A TruthyFalsy type would also allow us to catch bugs in if statements - we could add a compiler option for strictIfConditions or something, which requires the condition of an if statement to be a boolean or TruthyFalsy type. For example:

function isReady(): boolean {
    return false;
}

if (isReady) { // compile error: type '() => boolean' is not allowed in an 'if' condition. Only types 'boolean' or 'TruthyFalsy' are allowed.
}

The bug here, of course, is that we should have done if (isReady()) instead of if (isReady). But currently typescript will not catch that bug, and the code will execute as if isReady is always true.

Same for && and || operators - we could require both operands to be TruthyFalsy.
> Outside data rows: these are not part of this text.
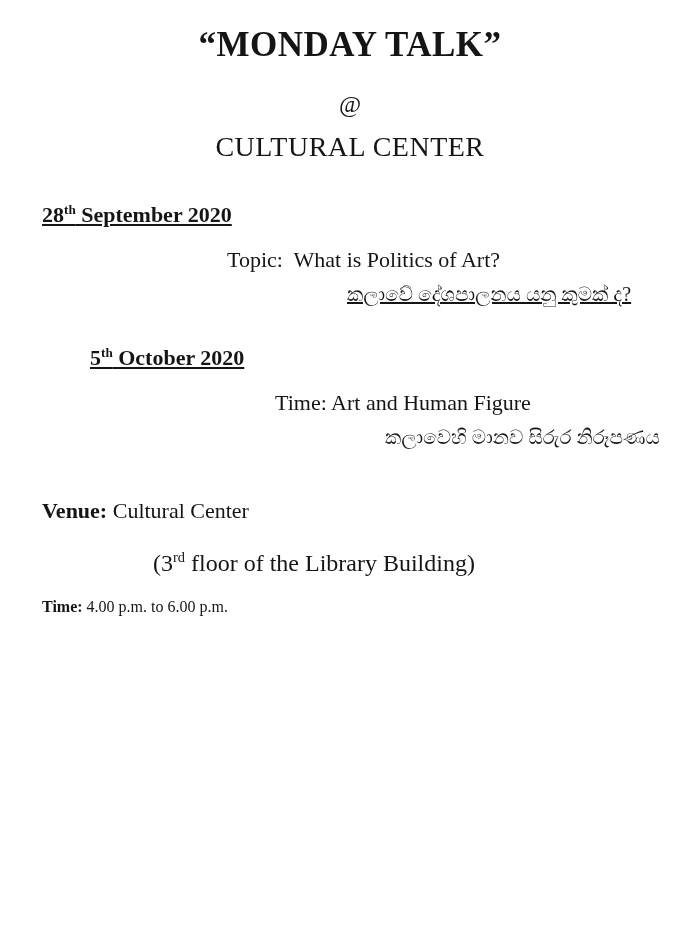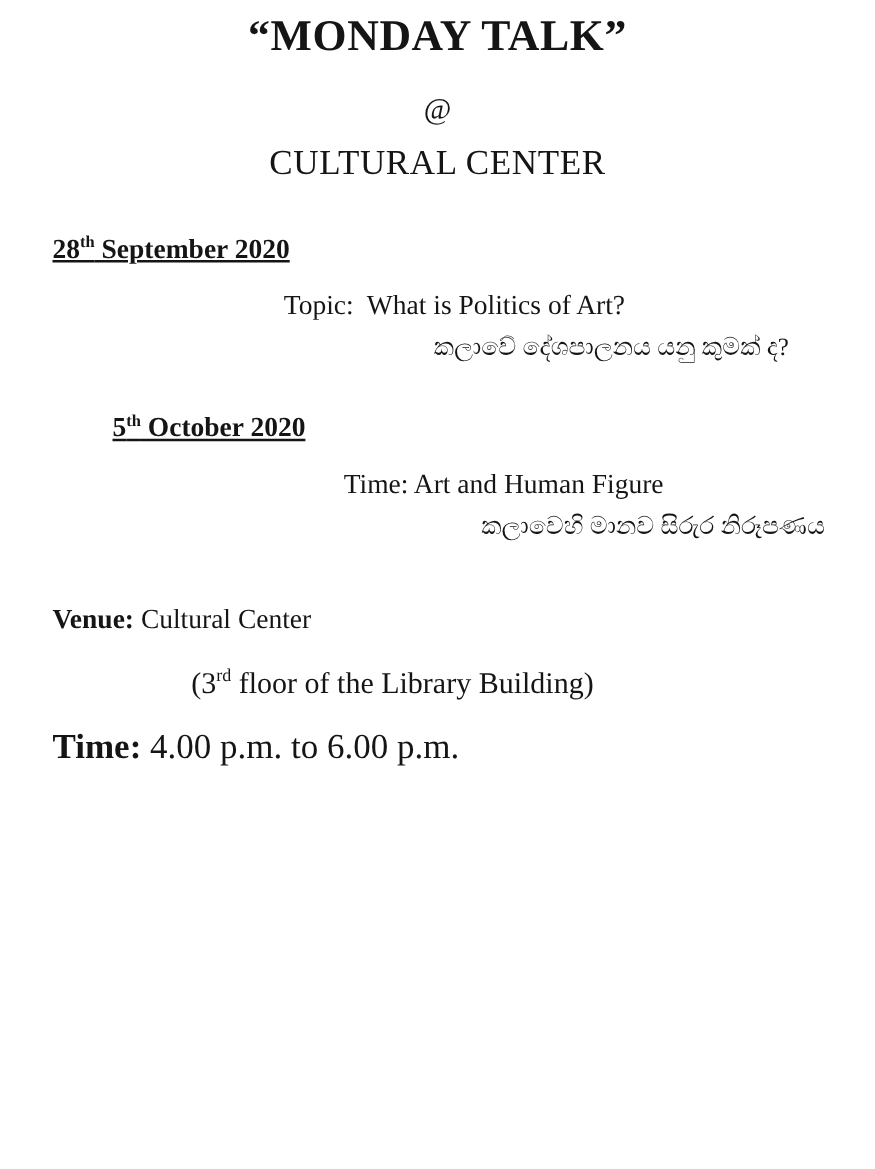--- a/index.html
+++ b/index.html
@@ -19,7 +19,7 @@
   .title-block { text-align: center; }
   .main-title {
     margin: 0;
-    padding-top: 8px;
+    padding-top: 24px;
     font-size: 35px;
     font-weight: bold;
     line-height: 1.2;

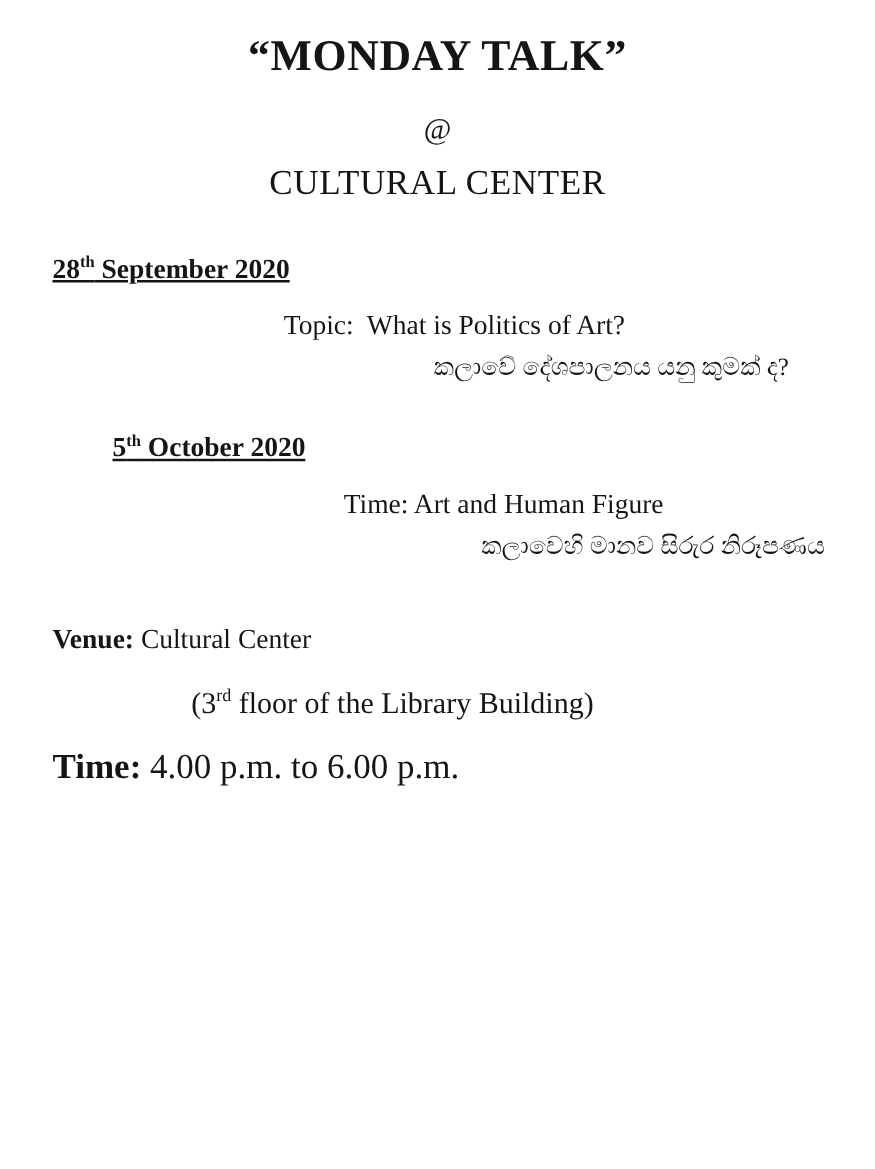--- a/index.html
+++ b/index.html
@@ -61,7 +61,7 @@
     margin-top: 8px;
   }
   .sinhala-1 { margin-left: 337px; }
-  .sinhala-2 { margin-left: 347px; }
+  .sinhala-2 { margin-left: 347px; text-decoration: underline; }
   .sinhala-3 { margin-left: 337px; }
   .sinhala-4 { margin-left: 285px; }
 

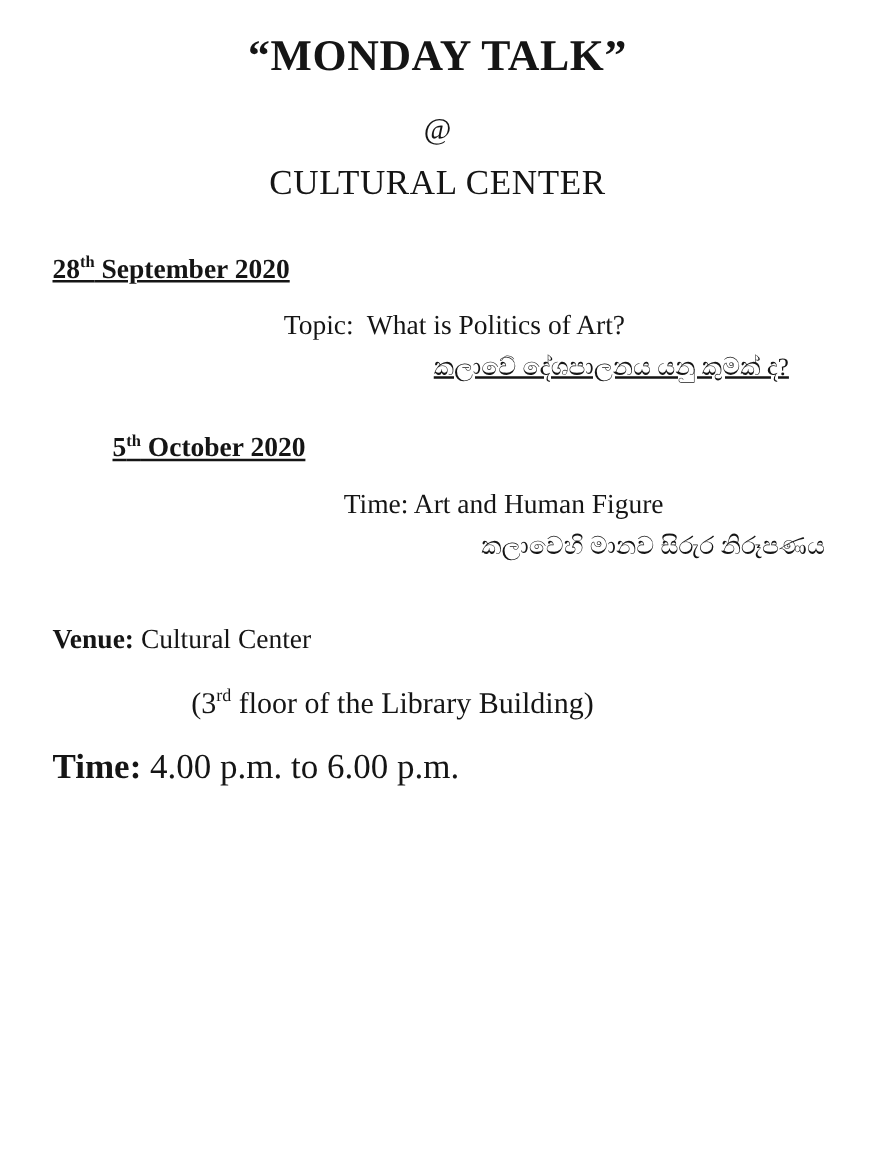--- a/index.html
+++ b/index.html
@@ -78,7 +78,7 @@
   }
   .time-line {
     margin: 19px 16px 0 42px;
-    font-size: 28px;
+    font-size: 16px;
     line-height: 1.2;
   }
   .bold-label { font-weight: bold; }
However, this could end up being overly restrictive. I often like to do if (x) to check if x is not undefined, which would be prohibited. I also like to do const y = x || "default"; (using || as sort of a null-coalescing operator), which would also be prohibited.

As a workaround, we could allow null or undefined types in addition to TruthyFalsy and boolean types. But this seems like a strange/unexpected exception to the rule. Alternatively, we could allow any type except function types, just to prevent this specific bug - then this becomes independent of the TruthyFalsy type.

I understood the TruthyFalsy type to be any type that has at least one truthy and one falsy value. A { foo: number } | null obviously matches. A boolean, string or number also do because they inherently have falsy values. However, neither { foo: 3 }, nor () => {}, nor "string-literal" would match because they are always truthy. Neither undefined, nor null, because they are always falsy. We then need an exception to make literal true or false match TruthyFalsy. This will ensure that we can have “always true” or “always false” filters as well as use constant values in conditions: const DEBUG = false; if (DEBUG) { ... }.

@aj-r, you say it could be overly restrictive. I don’t understand. What am I missing in your examples?

if (x) to check if x is not undefined, which would be prohibited.

If x is { foo: number } | undefined, then it would be allowed, that matches TruthyFalsy, it would not be prohibited. If x is always truthy or always undefined, then the condition is meaningless, and it’s great that it’s prohibited, no?

I also like to do const y = x || "default"; (using || as sort of a null-coalescing operator), which would also be prohibited.

Again, if x can be truthy and falsy, this would not be prohibited. If it’s always truthy or always falsy, the code above is a programmer error, so it’s good it’s prohibited.